Ma c'era da aspettarselo che piccoli incidenti di questo genere venissero ignorati da un Occidente che addirittura sponsorizza questa opposizione composta da gruppi terroristici che, con molta probabilità, sono responsabili di orribili crimini di guerra.
Ma possono bastare solo queste considerazioni per provare l'innocenza di Assad? Certo che no. Però, tutto ciò che abbiamo detto fino adesso mette in evidenza un altro fatto ancora più sconcertante e cioè: l'esistenza di un doppio standard nella politica estera dei paesi occidentali che, con le sue azioni, sembra dirci: se lo fa Assad, dobbiamo distruggerlo; se lo fanno i ribelli, beh...allora possiamo pure chiudere un occhio. I crimini e le vite umane perse non vengono giudicate più con lo stesso criterio e non hanno più un valore oggettivo, perché ciò che conta ormai è da chi sono compiuti tali atti e non il loro valore intrinseco: quindi, i crimini sono crimini che vanno puniti solo se è il mio avversario geopolitico ad averli commessi e le vite umane perdute le considero tali solo se queste dimostrano la brutalità del mio oppositore.
Fin qui l'implicazione del governo siriano nei diversi attacchi chimici non è ancora chiara, sebbene ci siano alcune prove in sua difesa fornite dal giornale tedesco Bild am Sonntag in un articolo dell'8 settembre del 2013. Qui vengono esposte le dichiarazioni di alcune spie dell'intelligence tedesca che riportano le intercettazioni radiofoniche in cui i comandanti dell'esercito siriano chiedevano l'autorizzazione per l'uso di armi chimiche in battaglia, richiesta ripetuta per 4 mesi e mezzo alla quale il governo di Assad non ha mai dato il permesso. Questo proverebbe che Assad non è direttamente responsabile, sebbene sia possibile che l'esercito abbia agito di testa sua.

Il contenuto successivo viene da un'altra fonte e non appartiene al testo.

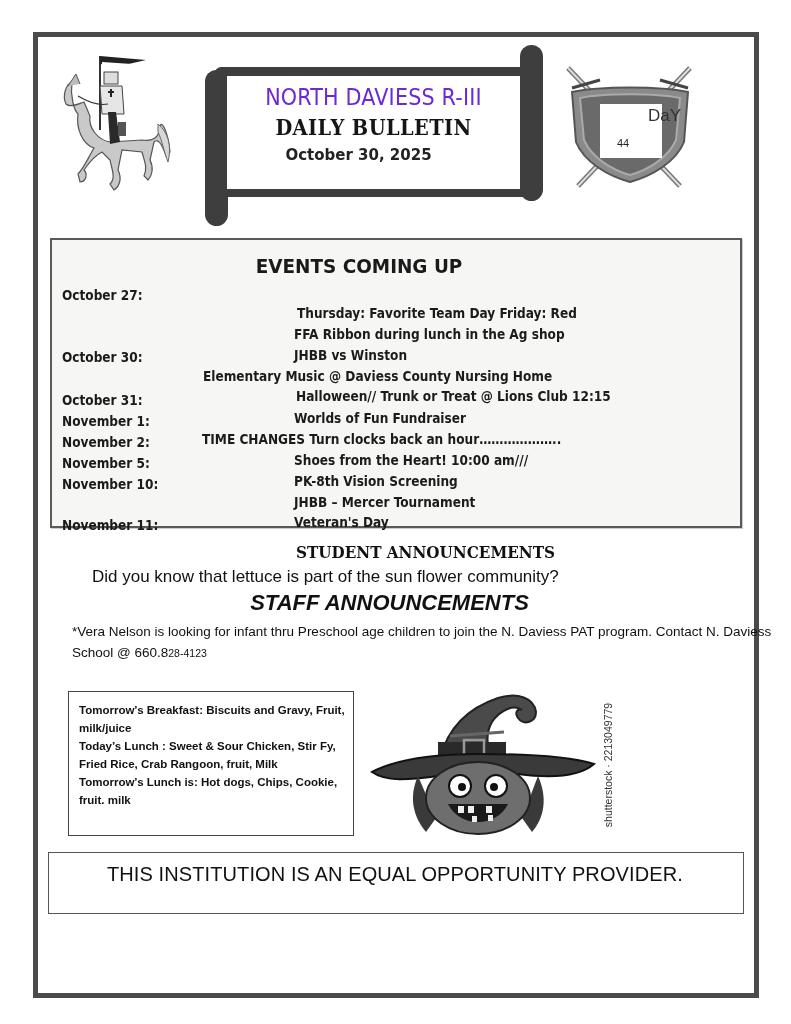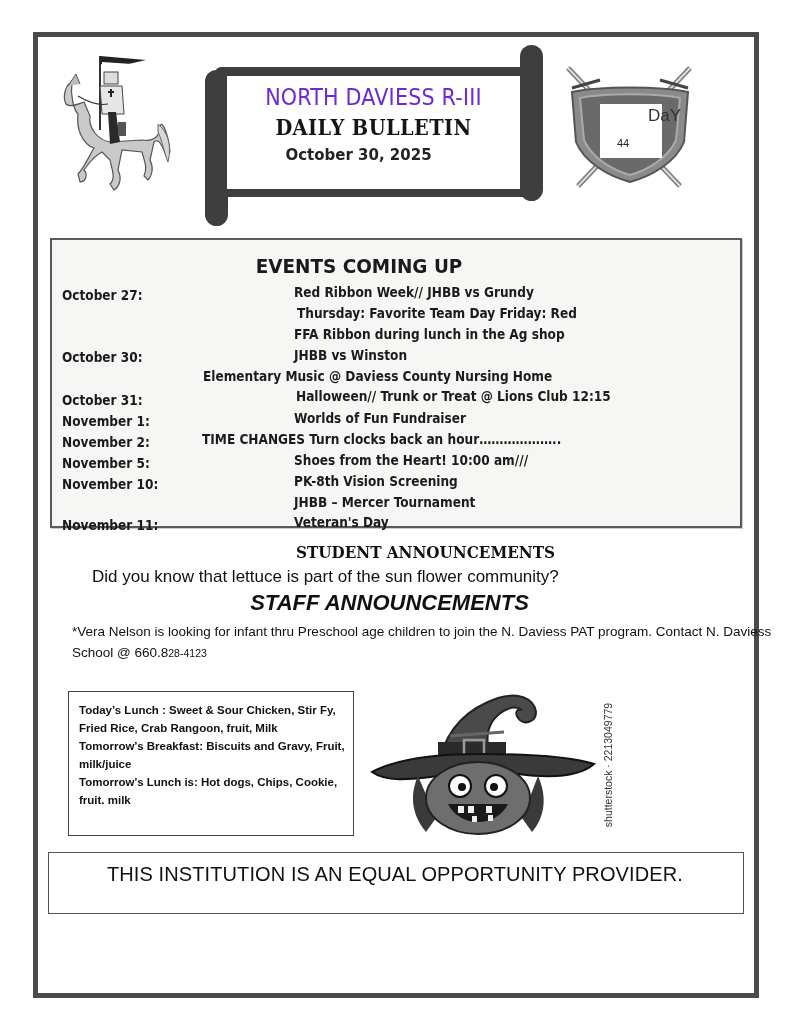--- a/index.html
+++ b/index.html
@@ -115,21 +115,20 @@
 </div>
 <div class="abs day-box">
   <span class="day-label">DaY</span>
   <span class="day-num">44</span>
 </div>
 
 <div class="abs events">
   <div class="events-title">EVENTS COMING UP</div>
 
   <div class="ev ev-date" style="top:47px">October 27:</div>
-  <div class="ev" style="top:44px; left:242px">Red Ribbon Week// JHBB vs Grundy</div>
 
   <div class="ev" style="top:65px; left:245px">Thursday: Favorite Team Day   Friday: Red</div>
 
   <div class="ev" style="top:86px; left:242px">FFA Ribbon during lunch in the Ag shop</div>
 
   <div class="ev ev-date" style="top:109px">October 30:</div>
   <div class="ev" style="top:107px; left:242px">JHBB vs Winston</div>
 
   <div class="ev" style="top:128px; left:151px">Elementary Music @ Daviess County Nursing Home</div>
 
@@ -155,22 +154,22 @@
 </div>
 
 <div class="abs stu-title">STUDENT  ANNOUNCEMENTS</div>
 <div class="abs stu-text">Did you know that lettuce is part of the sun flower community?</div>
 
 <div class="abs staff-title">STAFF ANNOUNCEMENTS</div>
 <div class="abs staff-text"><span>*Vera Nelson is looking for infant thru Preschool age children to join the N. Daviess PAT program. Contact N. Daviess School @ 660.8</span><span class="small-num">28-4123</span></div>
 
 <div class="abs lunch">
   <div class="lunch-text">
+    <div>Tomorrow’s Breakfast: Biscuits and Gravy, Fruit,  milk/juice</div>
     <div>Today’s Lunch : Sweet &amp; Sour Chicken, Stir Fy, Fried Rice, Crab Rangoon, fruit, Milk</div>
-    <div>Tomorrow’s Breakfast: Biscuits and Gravy, Fruit,  milk/juice</div>
     <div>Tomorrow’s Lunch is: Hot dogs, Chips, Cookie, fruit. milk</div>
   </div>
 </div>
 
 <div class="abs witch">
   <svg width="230" height="150" viewBox="0 0 230 150">
 
     <path d="M72 70 C80 40 100 20 130 10 C150 4 166 10 168 24 C168 34 156 38 150 30 C146 24 150 20 154 22 C146 16 132 22 124 34 C118 44 118 58 124 70 Z" fill="#4a4a4a" stroke="#222" stroke-width="2"></path>
     <path d="M82 48 L136 44 M78 58 L134 56" stroke="#666" stroke-width="3"></path>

Ma a contraddire queste prove c'è un'altra intercettazione di un ufficiale di Hezbollah e l'ambasciata iraniana a Damasco in cui viene detto che l'attacco del 21 agosto a Guta è stato ordinato dal governo.
Dunque, notiamo quanto sia infinitamente complessa la questione e che non si possa semplicemente risolvere con una o due prove o addirittura adoperando esclusivamente la logica chiedendosi: beh, che vantaggi avrebbe avuto Assad nel fare appello al suo arsenale chimico quando tale azione non avrebbe fatto altro che metterlo ancora di più a rischio?. Sebbene tale domanda vada posta, ci sono mille altre variabili e dinamiche che sfuggono alla nostra indagine. Perciò, non si può giungere ad un verdetto conclusivo.
Ciò che invece si può ritenere di aver dimostrato con certezza è che dietro le scelte apparentemente nobili e umanitarie delle grandi potenze mondiali, spesso si cela un impulso cieco ed oscuro che calpesta e sotterra la verità stessa al fine di raggiungere la soddisfazione di un potere in atto; le prove oggettive qui vengono declassate, la ragione repressa e il medesimo sistema di valori che si applica in una situazione non sembra avere rilevanza in un'altra. Cos'è questo se non un malato desiderio egemonico sotto mentite spoglie?